The Dietary Approaches to Stop Hypertension (DASH) diet is effective in lowering blood pressure yet adherence to DASH remains low. Intuitive eating, a behavior that emphasizes responsiveness to hunger and satiety cues, may influence DASH adherence but has not been well studied among adults with hypertension. This study examined DASH adherence subgroups and their association with dietary behaviors using data from the Nourish U.S. based randomized controlled trial. A cross-sectional secondary analysis of baseline data from 301 participants was conducted. DASH adherence was assessed using the Mellen Index. Dietary behaviors were measured with the Intuitive Eating Scale-2 (IES-2). Latent class analysis (LCA) was used to identify DASH adherence subgroups, and subgroup differences in dietary behaviors and clinical outcomes were analyzed. Overall, DASH adherence was low (mean = 3.13 ± 1.35). LCA identified three DASH adherence subgroups: low adherence (44.2%), high adherence (41.2%), and mixed-pattern adherence (14.6%).
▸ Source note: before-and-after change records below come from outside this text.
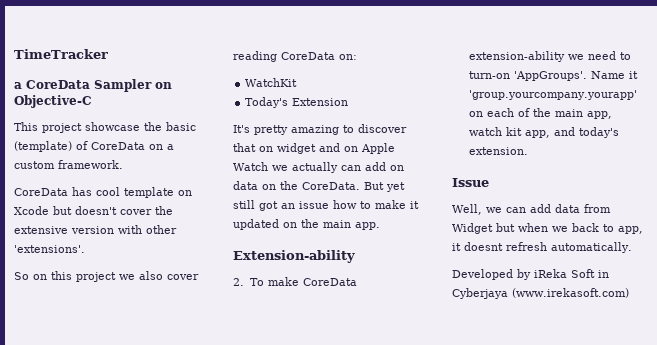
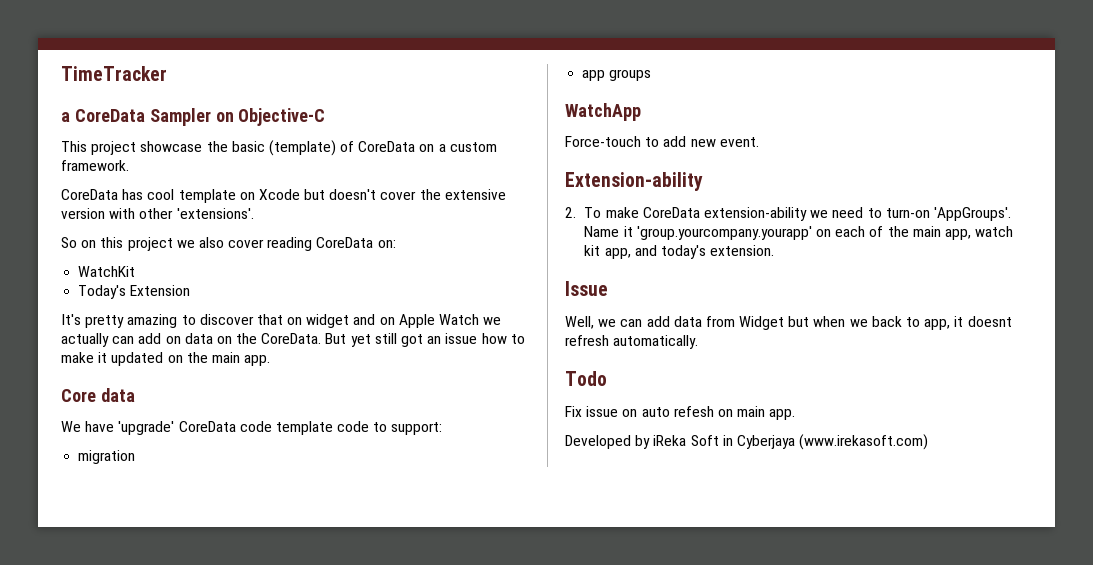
(380, 226) none -> [61,388,135,402] [61,421,443,435] [78,450,136,464] [582,69,652,81] [565,103,641,121] [565,136,759,147] // Core data // We have 'upgrade' CoreData code template code to support: // migration // app groups // WatchApp // Force-touch to add new event.
(632, 247) none -> [565,371,607,386] [565,406,796,420] // Todo // Fix issue on auto refesh on main app.

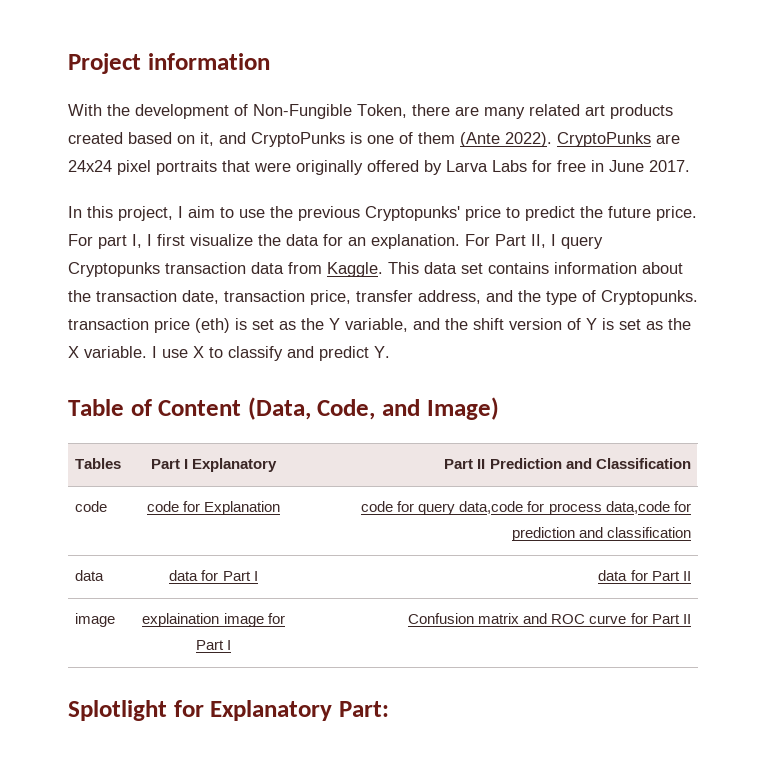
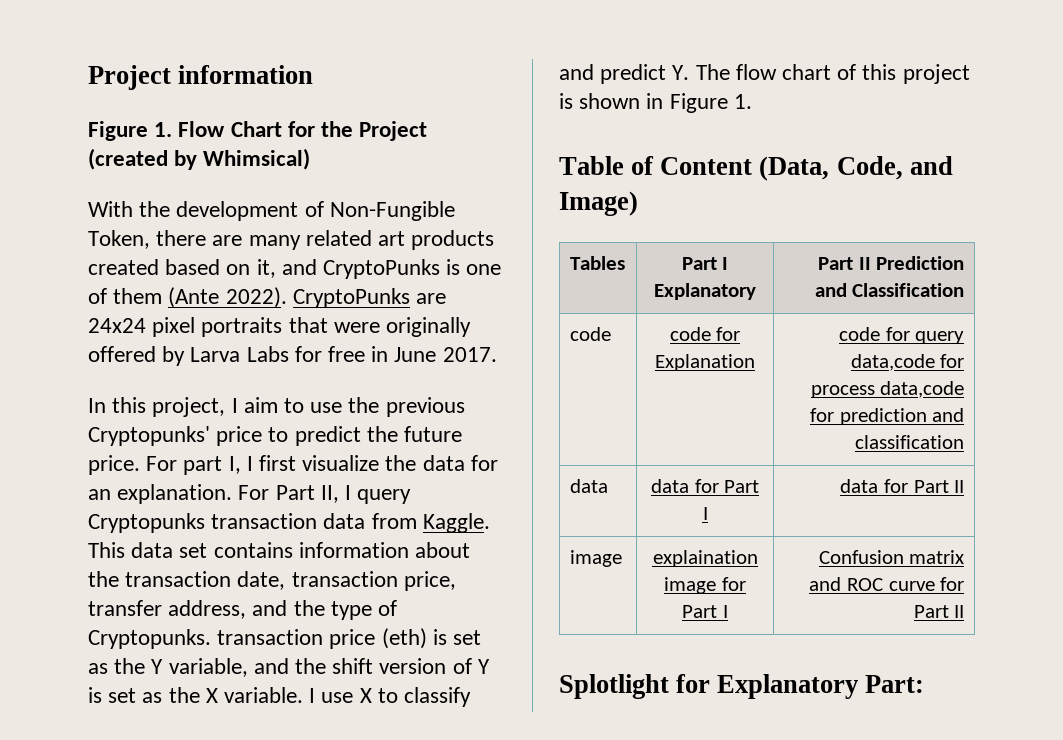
(270, 61) none -> [88,121,428,141] [88,148,311,170] // Figure 1. Flow Chart for the Project (created by Whimsical)
(390, 352) none -> [695,64,970,84] [559,93,752,113] The flow chart of this project is shown in Figure 1.

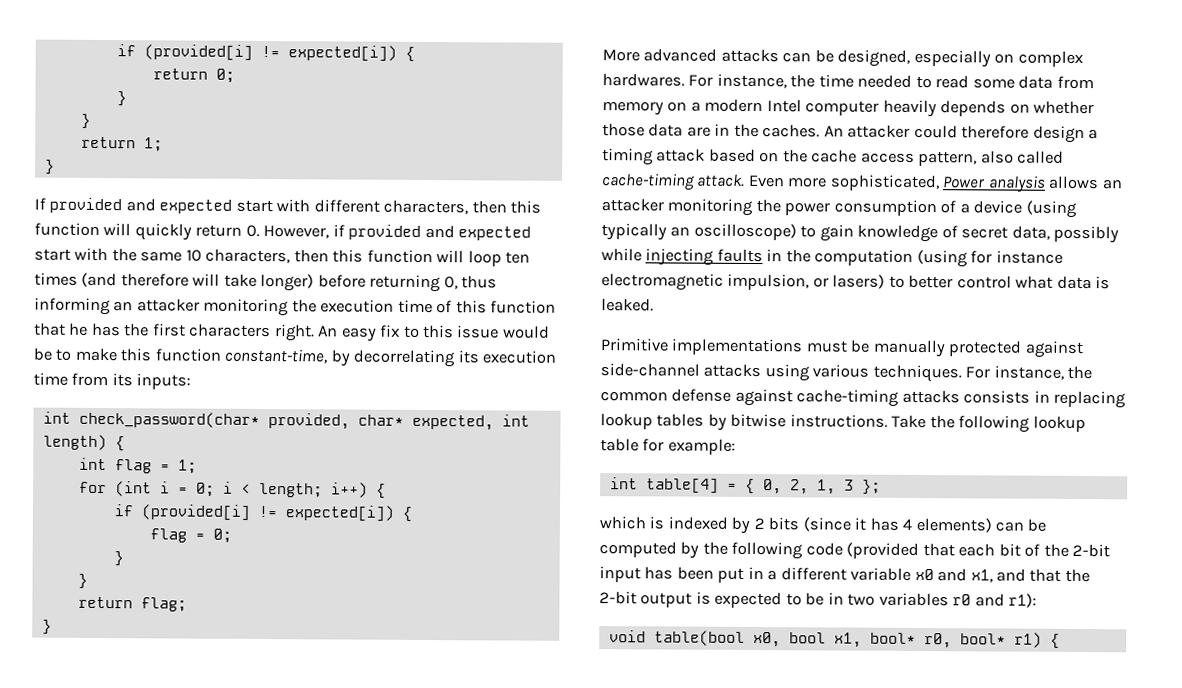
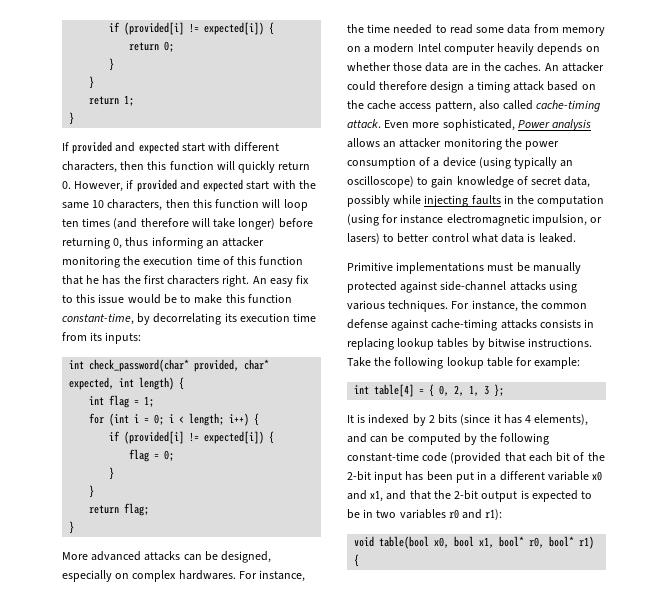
[599,516,646,530] which -> [347,415,354,423] It
[915,517,992,533] elements) -> [534,414,589,426] [347,433,367,443] elements), and
(804, 550) none -> [347,452,419,462] constant-time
Subgroups significantly differed in IES-2 subscales, including unconditional permission to eat (p < 0.0001), reliance on hunger and satiety cues (p = 0.0487), and body-food choice congruence (p < 0.0001). The low-adherence group scored higher on hunger cues, while the high-adherence group scored higher on body-food choice congruence. These findings highlight the value of examining overall dietary patterns rather than a single DASH score, as patterns better capture interactions among foods and nutrients that influence diet quality and health. Each subgroup's distinct demographic and behavioral characteristics further emphasize tailored DASH diet guidance which could lead to better cardiovascular outcomes. PATIENT OR PUBLIC CONTRIBUTION: 301 adults with hypertension contributed to this study by providing baseline data as part of the Nourish randomized controlled trial (ClinicalTrials.gov: NCT03875).